C’est dans les sources remontant à l’époque de l’émirat Omeya, rattaché à la ville de Malaga, à l’époque d’Abd-al-Rahman Ier en 755, qu’apparaissent les premières mentions de l’alcazaba en tant que forteresse, et c’est au cours du VIIIe siècle également qu’est ordonnée la construction d’une mosquée aljama, ou du vendredi, à l’intérieur de l’enceinte. Il est possible qu’elle ait été située sur l’actuelle Plaza de Armas, accomplissant la fonction d’aljama jusqu’à la construction de la nouvelle grande mosquée de la ville au IXe siècle. Des restes de maisons datant de cette première période appelée Emiral ont été découverts dans la zone de l’entrée de l’alcazaba, dans un endroit qui n’a pas été occupé par la suite de par son emplacement proche de la porte de la forteresse jusqu’au XVIIIe siècle, raison pour laquelle quelques restes ont été préservés sous la maison qui a été démolie dans les années quarante.
Le siècle du Califat est synonyme de prospérité. Malaga retrouve l’importance qu’elle avait durant l’antiquité en tant que ville côtière et portuaire. Actuellement, on estime que certaines parties de l’alcazaba, dont l’appareillage est en moellons en panneresse et en travers, datent de l’époque du califat, mais ces constructions ont été entièrement recouvertes par d’autres datant de la période taïfa, puis nasride.
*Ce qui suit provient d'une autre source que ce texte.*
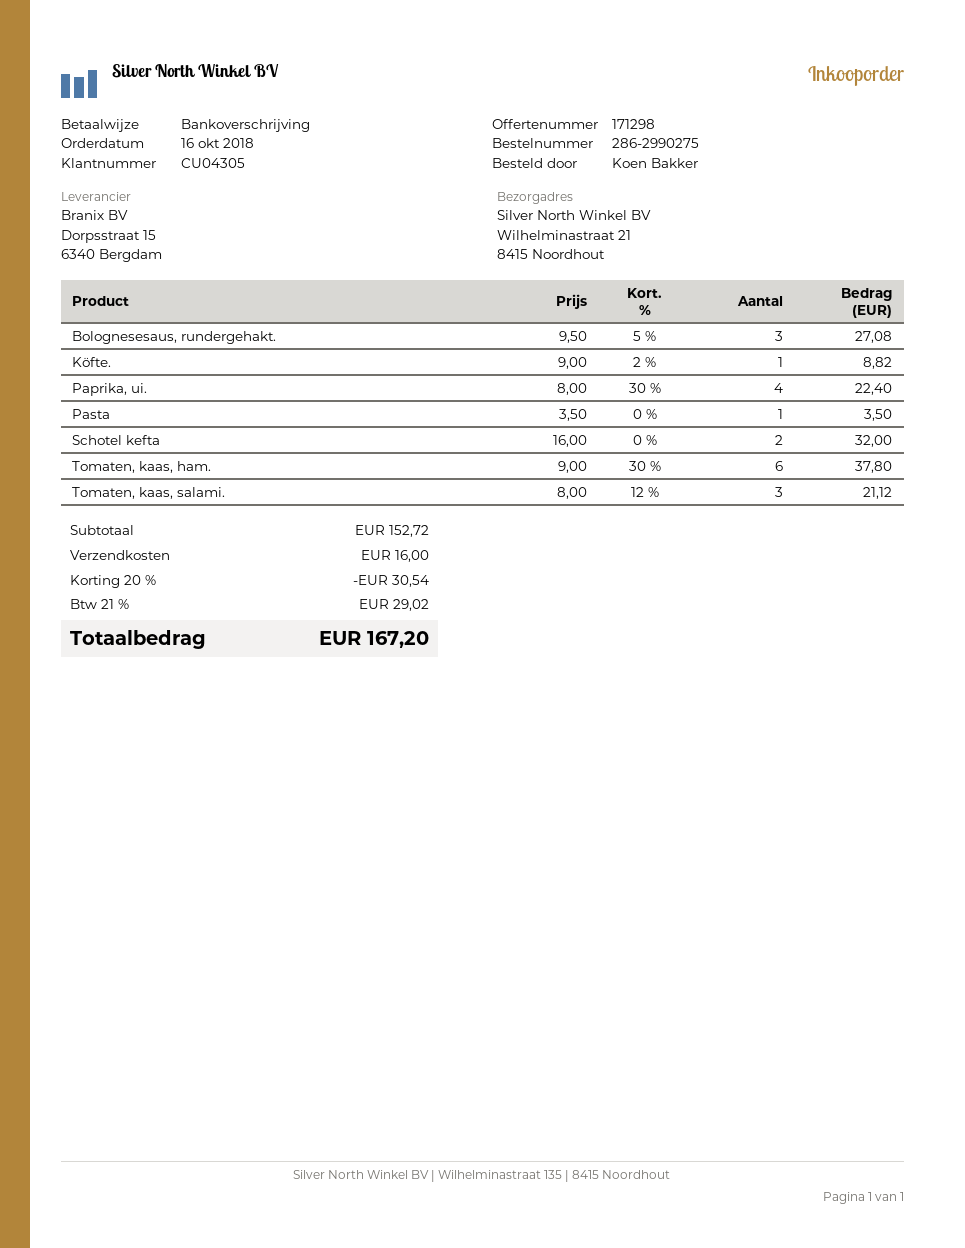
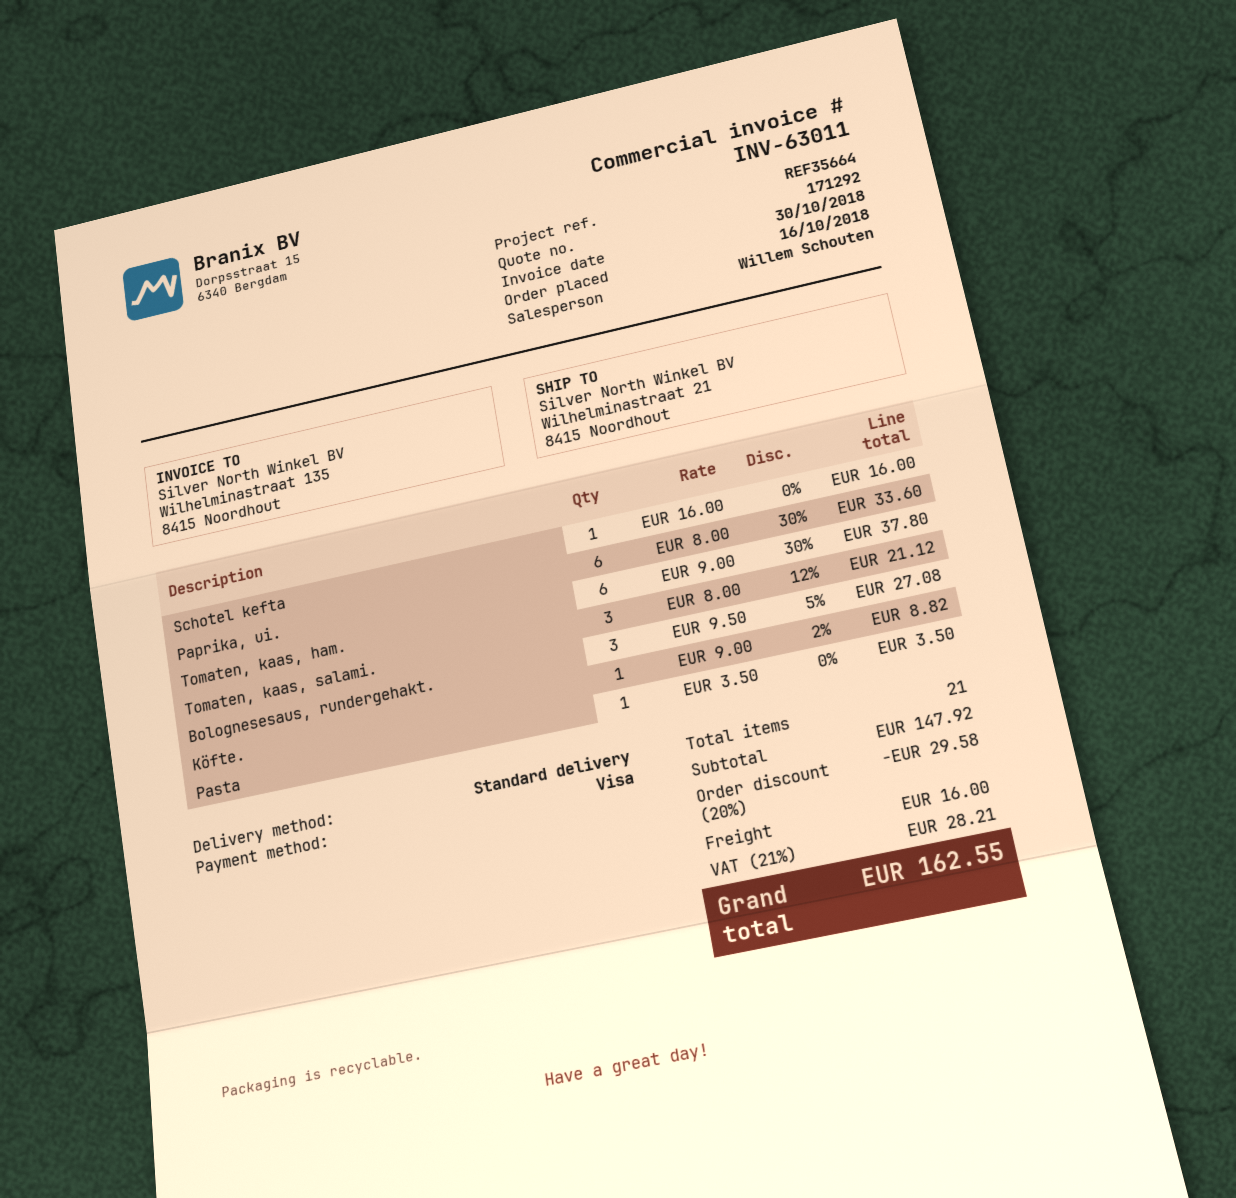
quote number: 171298 -> 171292
payment method: bank transfer -> Visa
Paprika, ui.: 4 x 8.00 - 30% = 22.40 -> 6 x 8.00 - 30% = 33.60
Schotel kefta: 2 x 16.00 = 32.00 -> 1 x 16.00 = 16.00
subtotal: 152.72 -> 147.92
discount: 20% = 30.54 -> 20% = 29.58
tax: 21% = 29.02 -> 21% = 28.21
total: 167.20 -> 162.55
L’époque taïfa et l’année 1014 sont considérées comme le début de l’indépendance des gouverneurs locaux face au pouvoir central. Le Califat des Hammudites s’installe à Malaga, bien qu’il n’existe que très peu d’informations écrites à ce sujet. C’est une époque de grande instabilité et de pression due à l’avancée chrétienne. C’est à ce moment que sont exécutés les premiers grands travaux, raison pour laquelle on considère qu’ils sont à l’origine de la muraille. C’est la dynastie Hammudites qui modifie le caractère de simple forteresse défensive de ce bâtiment en commençant la construction du palais de l’alcazaba, qui devient le siège du pouvoir et une résidence des gouverneurs de la ville jusqu’à la conquête des chrétiens et qui est progressivement embellie et ornée des symboles liés au pouvoir. La triple arcature avec corniche arabe[1] du palais taïfa qui tente d’imiter la mode de Cordoue, et probablement la première Torre del Homenaje (donjon) située actuellement à l’intérieur du palais nasride, datent de cette époque.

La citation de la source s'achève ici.